This content was published by Andrew Tomazos and written by several hundred members of the former Internet Knowledge Base project.

Sun and Java 5 Language Proper

Welcome to the sixth edition of the IKB Newsletter.

We want to talk about a company called Sun Microsystems, Inc., and one of their products called Java.

Sun is an American corporation listed on the NASDAQ stock market.

Most of the big money in the computing industry (at least in software) is on the NASDAQ -– and most computing corporation headquarters are located somewhere on the west coast of the USA, many near San Francisco. The bay area and nearby Santa Clara valley is sometimes called "Silicon Valley" because of this.

++ COMPUTING CORPORATIONS ++

If you assume that a share in a company is worth the price people currently buy and sell it at -- and then multiply that price by the number of shares for that company that exist -- you arrive at the total value of the company.

This number is called a company's market capitalization. It gives you an idea of how much power and size a company has, because there are ways for the company to leverage its capitalization to invest in things (like hiring armies of people to do work for them).

Sometimes a company has a high market capitalization because people expect that it will make a big profit in the future, other times because it is doing well right now.

You can tell the difference by simply dividing the market capitalization by the profit the company is making. This is called the P/E ratio (price to earnings). If this number is high it means that people expect the company will make a bigger profit in the future than they are now. But just because most people expect something to happen, doesn't mean that it will. There is a lot of money in proving people wrong in this respect.

For example, Microsoft’s market cap is about $300 billion US dollars. Their P/E is quite low at 25. This is one of the biggest computing companies. The low P/E indicates that people expect it to get smaller.

Apple’s market cap is about $40 billion. Their P/E is about average at 40. This is a medium-sized corporation, and people expect it to maintain its size.

Google’s market cap is $80 billion. Their P/E is high at about 90. This is a big corporation by virtue of the fact that people expect it to have a big future.

Some others quickly:
Yahoo: $50 billion and 30;
IBM: $130 billion and 15;
Cisco: $120 billion and 20.

And finally Sun Microsystems, Inc.: $15 billion and 80.


++ SUN MICROSYSTEMS, INC. ++

Sun is a medium sized corporation with a relatively long history. They’re very network-focused, and do a lot of things. They are strong in enterprise computing and do end-to-end hardware and software, however they are most well-known for being the birthplace and still copyright holder of Java.

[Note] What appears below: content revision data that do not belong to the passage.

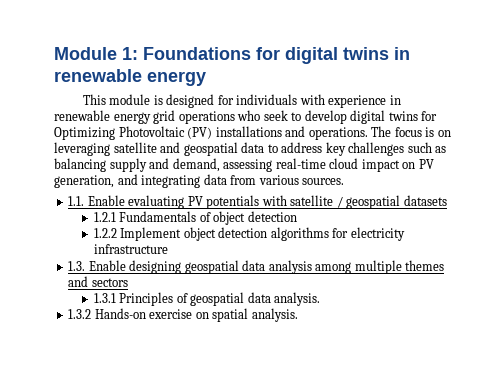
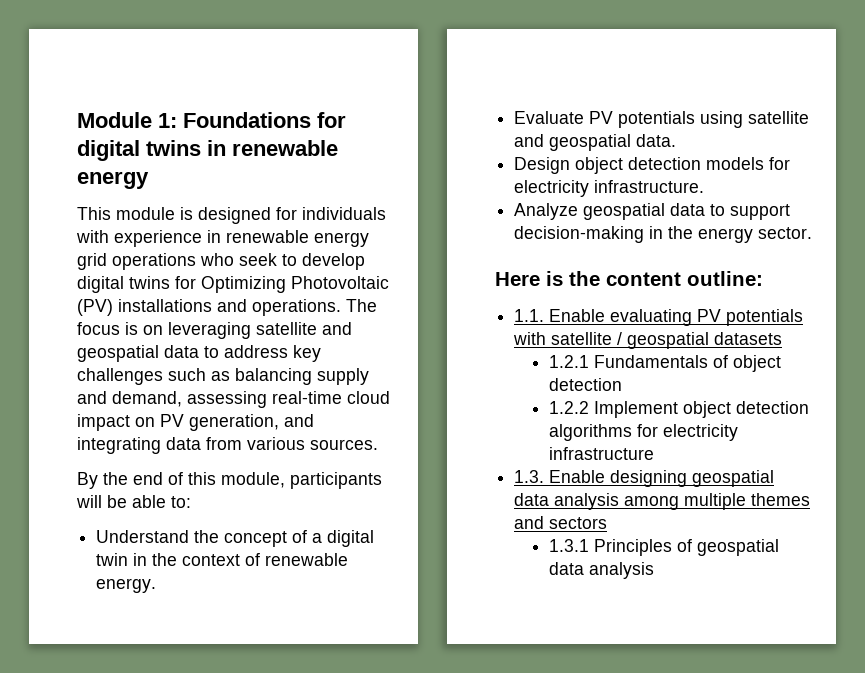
+ By the end of this module, participants will be able to:
+ Understand the concept of a digital twin in the context of renewable energy.
+ Evaluate PV potentials using satellite and geospatial data.
+ Design object detection models for electricity infrastructure.
+ Analyze geospatial data to support decision-making in the energy sector.
+ Here is the content outline:
- 1.3.1 Principles of geospatial data analysis.
- 1.3.2 Hands-on exercise on spatial analysis.
+ 1.3.1 Principles of geospatial data analysis

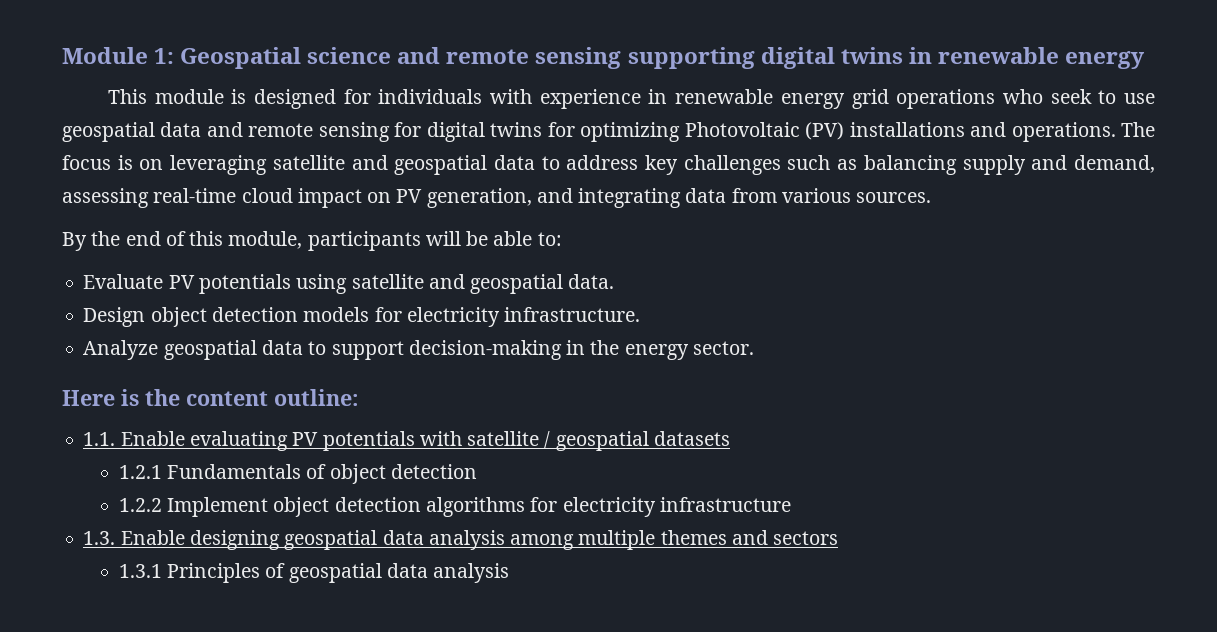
- Module 1: Foundations for digital twins in renewable energy
+ Module 1: Geospatial science and remote sensing supporting digital twins in renewable energy
- This module is designed for individuals with experience in renewable energy grid operations who seek to develop digital twins for Optimizing Photovoltaic (PV) installations and operations.
+ This module is designed for individuals with experience in renewable energy grid operations who seek to use geospatial data and remote sensing for digital twins for optimizing Photovoltaic (PV) installations and operations.
- Understand the concept of a digital twin in the context of renewable energy.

The brand-name "Java" became wildly popular, and now Sun has started naming everything Java to cash in on it. So as not to confuse things, we are here to talk about Java the computer programming language.

++ JAVA ++

Java is first and foremost a computing programming language. The language is tightly integrated with a very large set of standard libraries. Libraries are reusable source code (sometimes already compiled) that a programmer can reference when writing a new program, rather than having to write everything from scratch.

When Java source code files are compiled from human-readable form into binary form for the computer -– the binary form is not run directly -– it is run by a Java interpreter program.

There are Java interpreters for all the major operating systems, and chances are one has quietly made it on to your system already.

Even though a Java program runs a bit slower because it is not directly executed by your computer, the cool thing is that any compiled Java program will run as-is on any operating system.

This is a huge win for software developers because it means that they don’t have to prepare different versions for different operating systems. Java's tagline is "Write once, run anywhere."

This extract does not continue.